Fruit fly Drosophila melanogaster
by Staff Writers
Vienna, Austria (SPX) May 02, 2011
The fruit fly Drosophila melanogaster used to be found only in sub-Saharan Africa but about 10,000 years ago it began to colonize Asia and Europe. This period saw the start of human agriculture and the domestication of cats and oxen but we have no evidence to suggest that early agricultural practices were associated with significant global warming, so the fly's northerly spread is thought to relate to genetic factors rather than to environmental changes.

An intriguing clue to the mechanism is now provided by Christian Schlotterer from the Institute of Population Genetics at the University of Veterinary Medicine, Vienna. His results are published in the journal PLoSGenetics.

Fruit flies that moved from sub-Saharan Africa found themselves confronted by conditions very different from those to which they were accustomed. Most obviously, the average temperatures were considerably lower and so it is no surprise that the flies had to adapt to cope with life in the north.

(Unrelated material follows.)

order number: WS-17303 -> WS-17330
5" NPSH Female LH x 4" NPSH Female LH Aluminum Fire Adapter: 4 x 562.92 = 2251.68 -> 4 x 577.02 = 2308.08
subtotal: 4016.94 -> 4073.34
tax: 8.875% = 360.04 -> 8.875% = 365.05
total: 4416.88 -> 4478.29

As a result of thousands of years of evolution, populations in sub-Saharan African and in Europe now differ dramatically in a number of characteristics known to relate to temperature (such as pigmentation, size and resistance to cold). Schlotterer's previous work had suggested that a single gene, interestingly known as cramped (crm), might be involved in helping the flies survive in a colder environment but conclusive proof was lacking.

The crm protein is a transcription factor, so Jean-Michel Gibert in Schlotterer's laboratory decided to investigate what genes it could regulate, continuing to work on the project following his move to the University of Geneva.

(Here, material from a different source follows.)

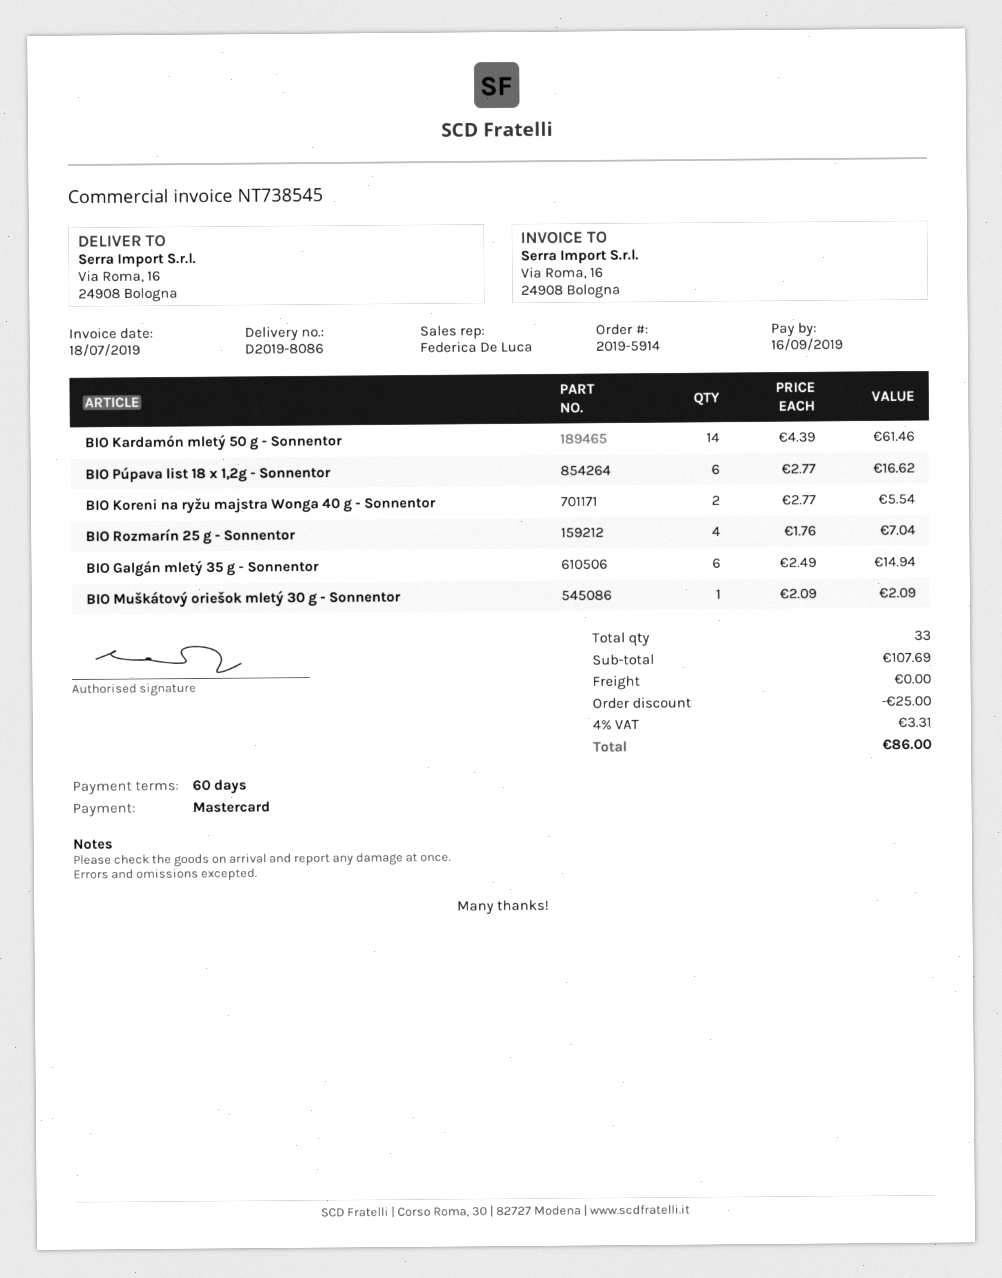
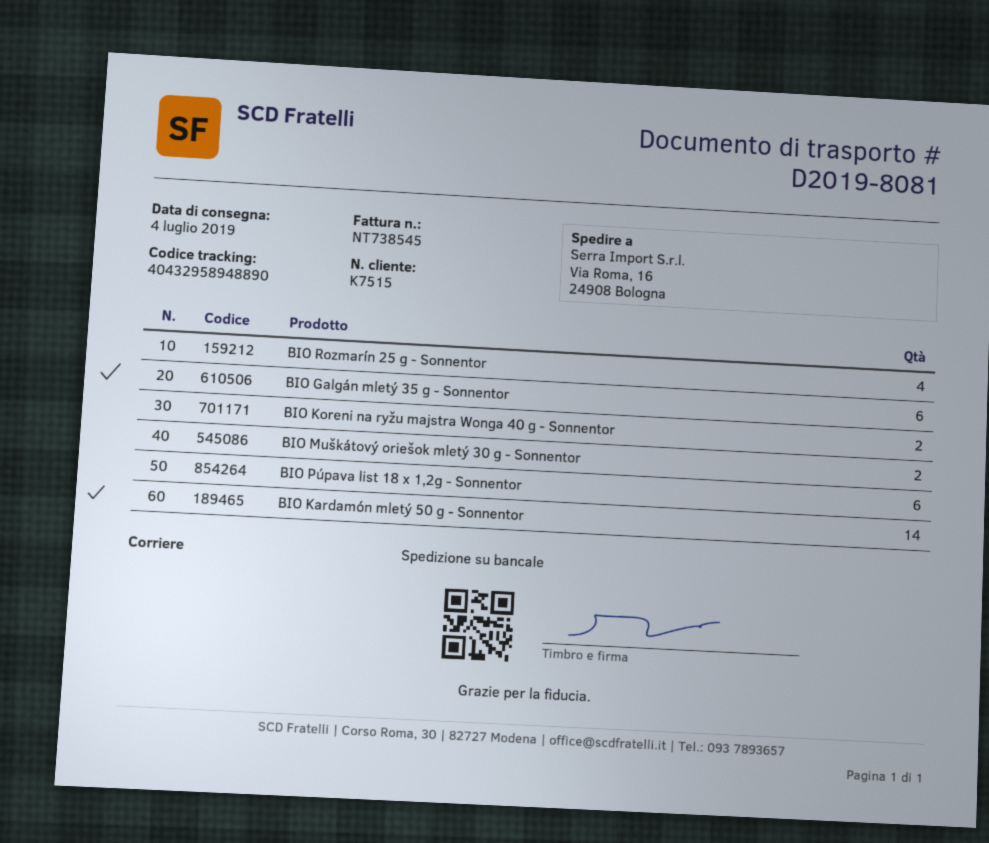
delivery note number: D2019-8086 -> D2019-8081
BIO Muškátový oriešok mletý 30 g - Sonnentor: 1 -> 2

Gibert and Schlotterer focused in particular on genes known to be involved in wing development, such as the so-called cubitus interruptus (ci) gene, the regulation of which is known to depend on temperature. Satisfyingly, they were able to show that crm is absolutely required for the inactivation of the ci gene.

The scientists reasoned that if the crm protein is important in the response to temperature it should be possible to show that the variants - or alleles - of the crm gene found in Europe function differently from the alleles found in flies in sub-Saharan Africa. To "amplify" any differences in properties, they employed a sophisticated genetic trick, removing the effects of other sites in the fly's genome.

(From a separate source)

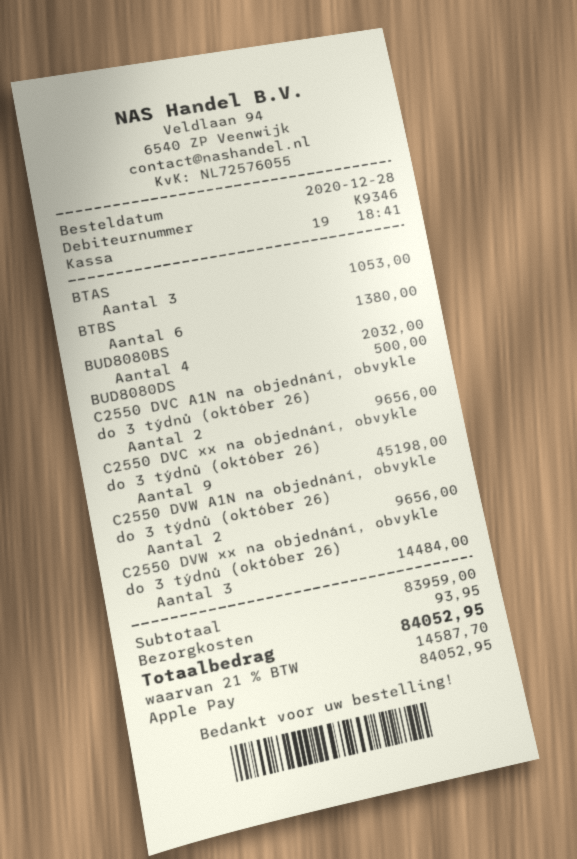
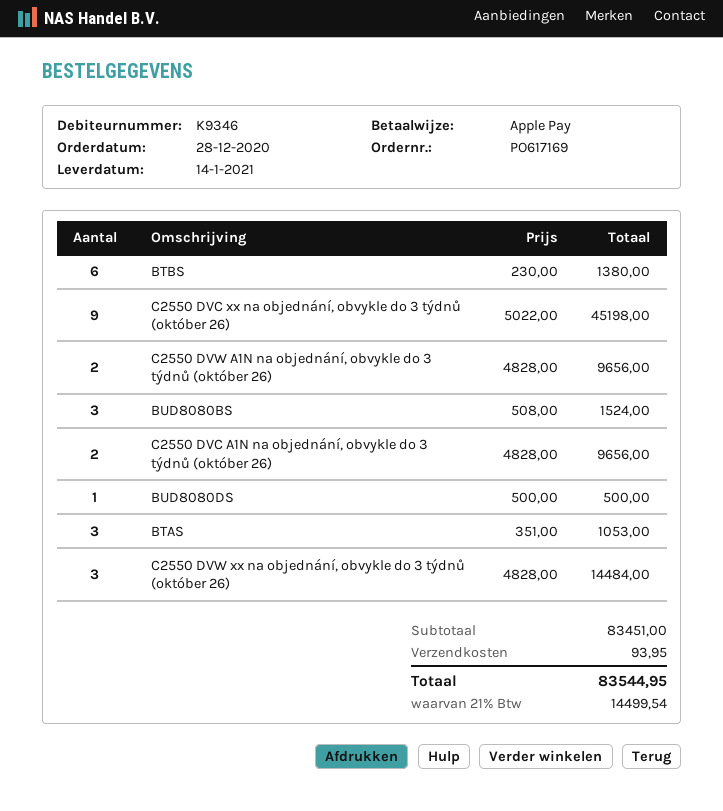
BUD8080BS: 4 for 2032.00 -> 3 for 1524.00
subtotal: 83959.00 -> 83451.00
tax: 21% = 14587.70 -> 21% = 14499.54
total: 84052.95 -> 83544.95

In the presence of different crm alleles they examined the effects of temperature changes on the expression of the ci gene as well as on such characteristics as abdominal pigmentation in females and sex combs in males, traits known to be influenced by temperature.

The results were striking: different crm alleles were associated with significant differences in the effects of temperature on these characteristics.

crm was found to limit distinct processes at different temperatures, strongly suggesting that changes in crm could have been involved in buffering the effects of different temperatures on the fly. The results represent an exciting new direction in the understanding of evolution.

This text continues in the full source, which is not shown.